- Theatrical release poster
- Directed by: Bert Tenzer
- Screenplay by: Bert Tenzer
- Produced by: Bert Tenzer
- Starring: Terry-Thomas Edward Everett Horton Pat Harrington, Jr. Lisa Seagram John Abbott John Myhers
- Cinematography: Mario DiLeo
- Edited by: Donn Cambern
- Music by: Stu Phillips
- Production company: Warner Bros.-Seven Arts
- Distributed by: Warner Bros.-Seven Arts
- Release date: March 11, 1969;
- Running time: 80 minutes
- Country: United States
- Language: English

= 2000 Years Later =

1969 film

2000 Years Later (also known as Two Thousand Years Later ) is a 1969 American comedy film written and directed by Bert Tenzer and starring Terry-Thomas, Edward Everett Horton, Pat Harrington, Jr., Lisa Seagram, John Abbott and John Myhers. It was released by Warner Bros.-Seven Arts on March 11, 1969.

==Plot==
A satire on American pop culture and its obsession with fads, 2000 Years Later imagines what might happen if the latest craze sweeping the U.S. was a return to Ancient Roman values.

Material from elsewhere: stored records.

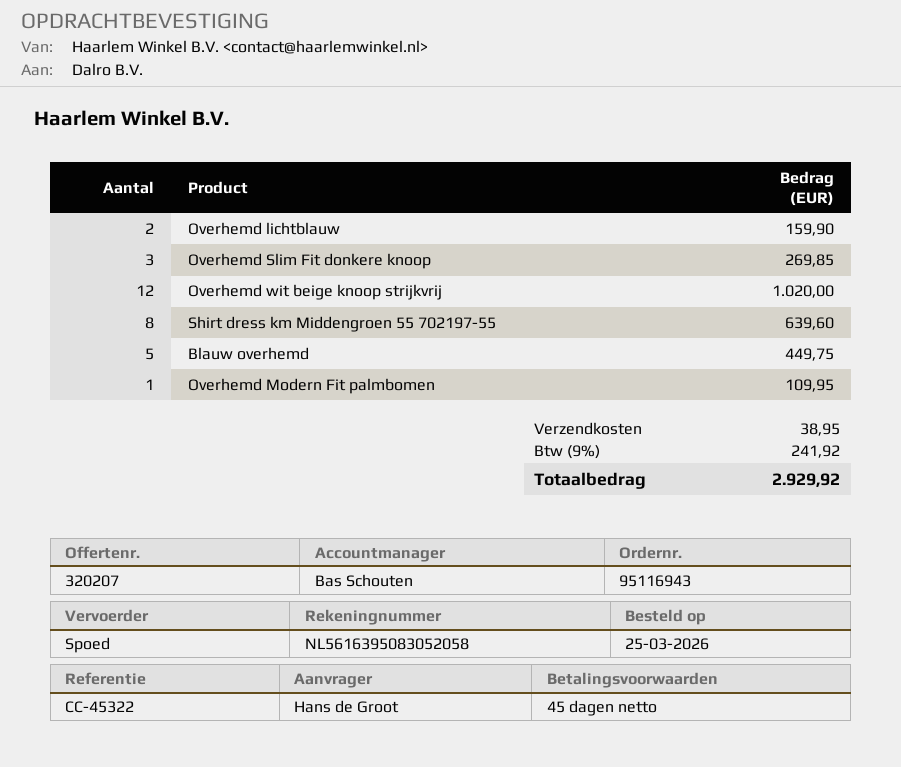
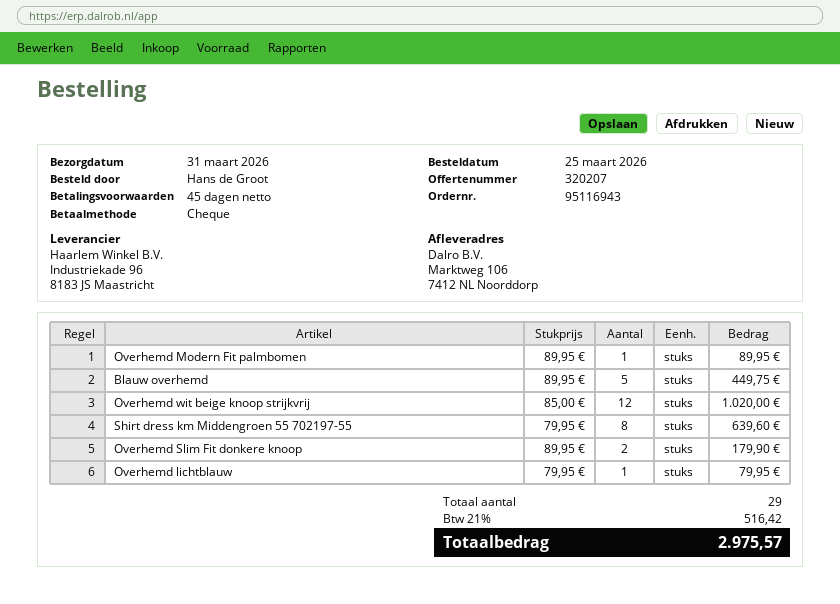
Overhemd lichtblauw: 2 for 159.90 -> 1 for 79.95
Overhemd Slim Fit donkere knoop: 3 for 269.85 -> 2 for 179.90
Overhemd Modern Fit palmbomen: 1 for 109.95 -> 1 for 89.95
shipping: 38.95 -> none
tax: 9% = 241.92 -> 21% = 516.42
total: 2929.92 -> 2975.57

The idea reaches the public as a tongue-in-cheek gimmick on a late-night television program, The International Culture Hour, and quickly spirals into a full-blown cultural phenomenon. Soon, everyone—from long-haired pop stars to U.S. senators, from motorcycle gangs to Pentagon generals—is donning togas, reviving Roman customs, and participating in wild, Roman-style orgies at trendy nightclubs and private homes.

But a mysterious Roman general sent from the afterlife appears with a dire warning, determined to prevent history from repeating itself with a second fall of Rome...

==Cast==
- Terry-Thomas as Goodwyn
- Edward Everett Horton as Evermore
- Pat Harrington, Jr. as Franchot
- Lisa Seagram as Cindy
- John Abbott as Gregorius
- John Myhers as Air Force General
- Tom Melody as Senator
- Myrna Ross as Miss Forever
- Monti Rock III as Tomorrow's Leader
- Murray Roman as Superdude
- Michael Christian as The Piston Kid
- Casey Kasem as disk jockey
- Bert Tenzer as Mercury's voice
- Rudi Gernreich as himself

==Critical response==
The film was not widely reviewed, but the few reviews were negative.

Variety wrote: "Bert Tenzer's indie-made (in 1967) pic is already dated in its repetitious, papier-mache polemic. Full of razzle-dazzle editing and a concept that emerges as rather tasteless, pic looks like a home movie gone mad with pretensions of satiric social significance. The domestic R rating is both a testament to its crudity and a potential b.o hype. Terry-Thomas and Edward Everett Horton are of some value, but the heroes, if any, of this piece will be Warner Bros.-Seven Arts' drumbeaters."'

Boxoffice wrote: "Bert Tenzer, writer-producer-director of Wb-Ta's 2000 Years Later, is a former maker of television commercials, and he brings to his first feature film all the quick-cut, don't-think-about-it aspects so common to TV sales pitches. Trying to make any real sense out of this cinema goulash would be a mistake, if not impossible, but audiences conditioned to the latest trends might well delight in the mad shenanigans detailed therein. ... If much of the production is amateurish and faintly reminiscent of an endless coming attraction, 2000 Years Later is still different enough to attract those looking for something far-out."

The Independent Film Journal wrote: "Unusual attempt to combine candid camera photograph techniques with satirical fantasy that doesn't come off. The end result is the feeling of having witnessed 80 minutes of psychedelic coming attractions. ...The performers seem to tackle their material with a near-desperate abandon, as if to compensate for the script's deficiencies. None has much of a chance to create a character or establish much of a genuine scene. Abbott's Roman has nothing to say and merely looks out of place, which would be all that is required of him under the circumstances. Horton is up to his old fuss-budget tricks, and Terry-Thomas does his usual 'thing'."

Howard Thompson of The New York Times opined: "This extremely overcooked satire, which was written, directed and produced by Bert Tenzer, coyly hurls itself at the viewer in a tiresome stream of jump-cut vignettes and brief film clips. ...The whole thing is apparently intended to prove what fools we modern mortals be. We'll buy that, but not Mr. Tenzer's frenzied 80-minute format. ... It doesn't work. The picture simply isn't funny. Pat Harrington, Lisa Seagram, John Myhers, Tom Melody and the others strive valiantly for laughs. It's a juiceless state of affairs indeed, when two experts like Mr. Thomas and Mr. Horton can't pump in some genuine fun."